Required work: With the pictures left out, print exactly the lines below that run from the one containing "-299,9 +299,6 @@" through the one containing "-319,15 +319,6 @@".

▶

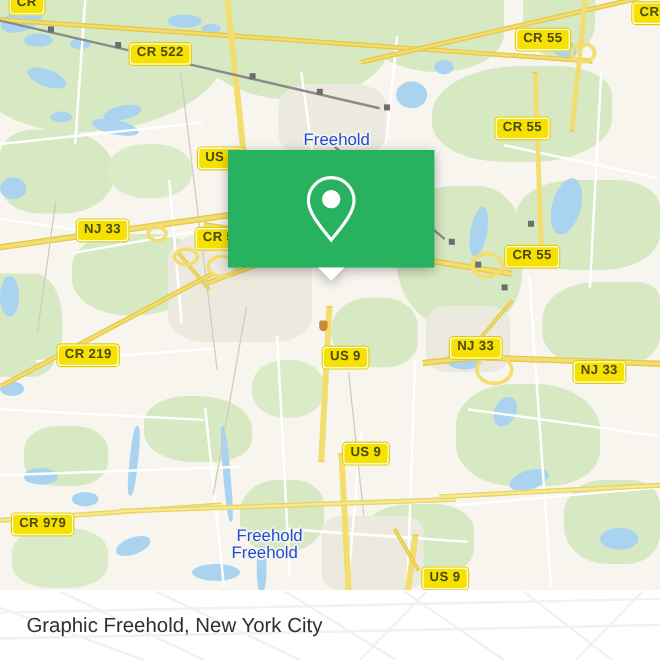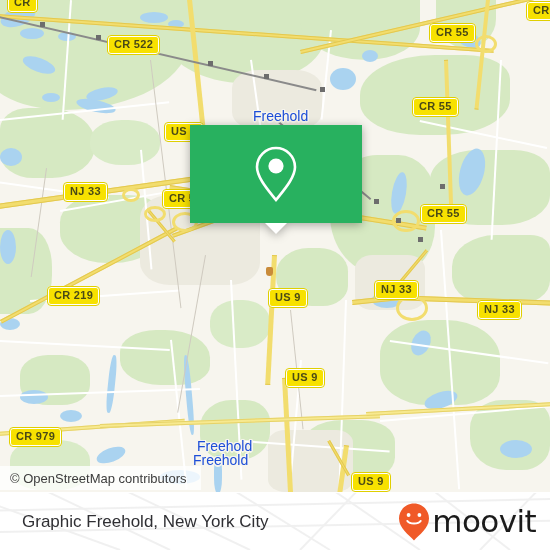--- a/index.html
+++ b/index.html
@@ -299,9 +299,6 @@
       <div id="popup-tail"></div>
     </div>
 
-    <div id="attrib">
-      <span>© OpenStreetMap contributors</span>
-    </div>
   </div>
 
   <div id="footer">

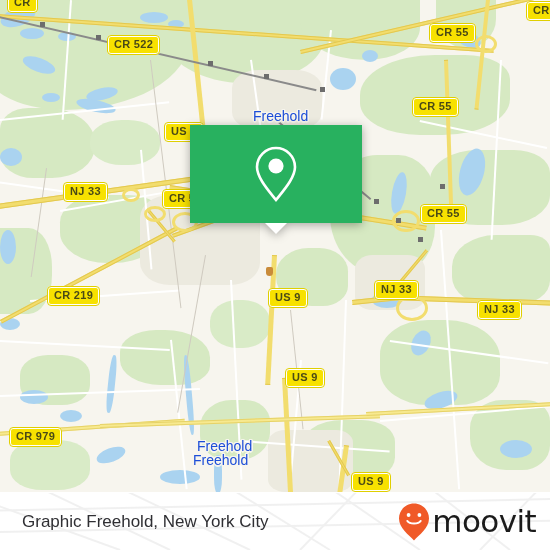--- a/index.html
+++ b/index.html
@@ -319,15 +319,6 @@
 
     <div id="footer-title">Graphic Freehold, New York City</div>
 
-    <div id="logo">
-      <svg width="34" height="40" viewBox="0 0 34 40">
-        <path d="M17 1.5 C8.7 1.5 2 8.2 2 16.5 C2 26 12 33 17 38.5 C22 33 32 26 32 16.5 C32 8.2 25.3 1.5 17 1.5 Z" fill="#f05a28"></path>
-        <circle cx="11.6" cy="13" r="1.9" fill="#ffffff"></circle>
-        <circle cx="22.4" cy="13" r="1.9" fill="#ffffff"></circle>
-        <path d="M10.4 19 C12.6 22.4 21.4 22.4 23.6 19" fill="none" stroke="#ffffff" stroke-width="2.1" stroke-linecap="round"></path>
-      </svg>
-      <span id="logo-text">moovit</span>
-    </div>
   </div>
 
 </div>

◀
▶

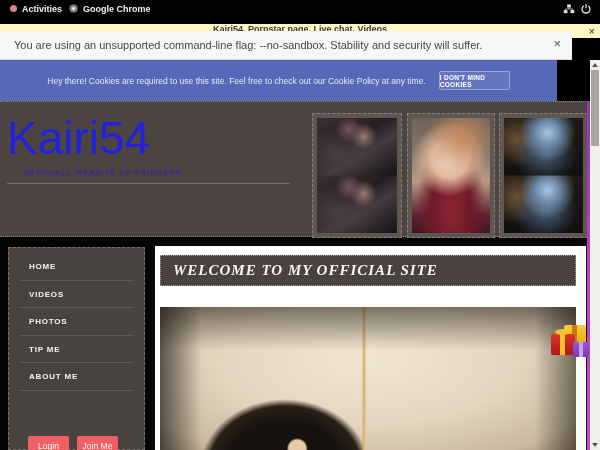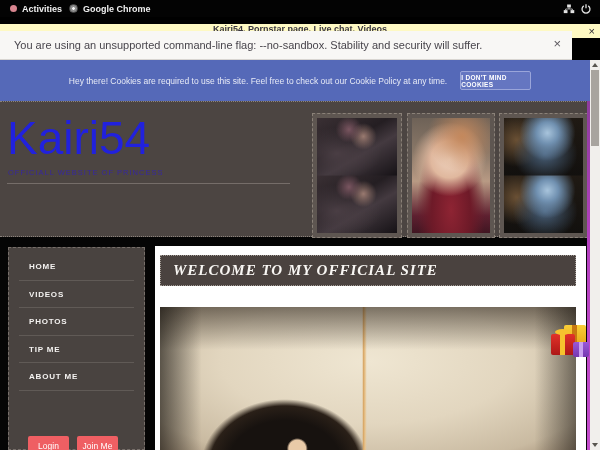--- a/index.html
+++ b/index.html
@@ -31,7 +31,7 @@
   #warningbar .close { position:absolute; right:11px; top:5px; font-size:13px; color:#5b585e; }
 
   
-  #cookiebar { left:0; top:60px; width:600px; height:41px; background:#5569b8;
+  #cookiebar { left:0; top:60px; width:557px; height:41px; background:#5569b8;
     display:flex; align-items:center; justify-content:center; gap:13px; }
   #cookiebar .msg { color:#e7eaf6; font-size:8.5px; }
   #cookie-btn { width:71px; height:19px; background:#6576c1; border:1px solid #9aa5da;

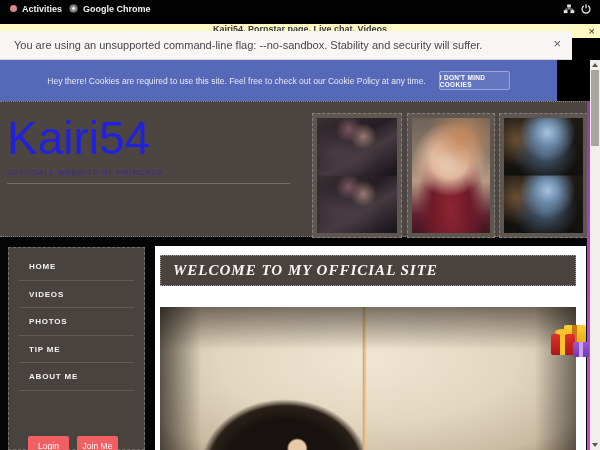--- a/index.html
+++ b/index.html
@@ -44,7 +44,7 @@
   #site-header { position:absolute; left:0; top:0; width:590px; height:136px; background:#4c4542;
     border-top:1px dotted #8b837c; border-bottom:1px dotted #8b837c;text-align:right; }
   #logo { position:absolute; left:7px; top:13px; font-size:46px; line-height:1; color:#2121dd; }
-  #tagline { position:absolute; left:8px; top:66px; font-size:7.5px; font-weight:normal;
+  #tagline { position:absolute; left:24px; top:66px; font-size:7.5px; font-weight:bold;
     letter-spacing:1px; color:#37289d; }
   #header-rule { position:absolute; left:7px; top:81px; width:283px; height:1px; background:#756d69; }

◀

Task output:
@@ -299,9 +299,6 @@
       <div id="popup-tail"></div>
     </div>
 
-    <div id="attrib">
-      <span>© OpenStreetMap contributors</span>
-    </div>
   </div>
 
   <div id="footer">

--- a/index.html
+++ b/index.html
@@ -319,15 +319,6 @@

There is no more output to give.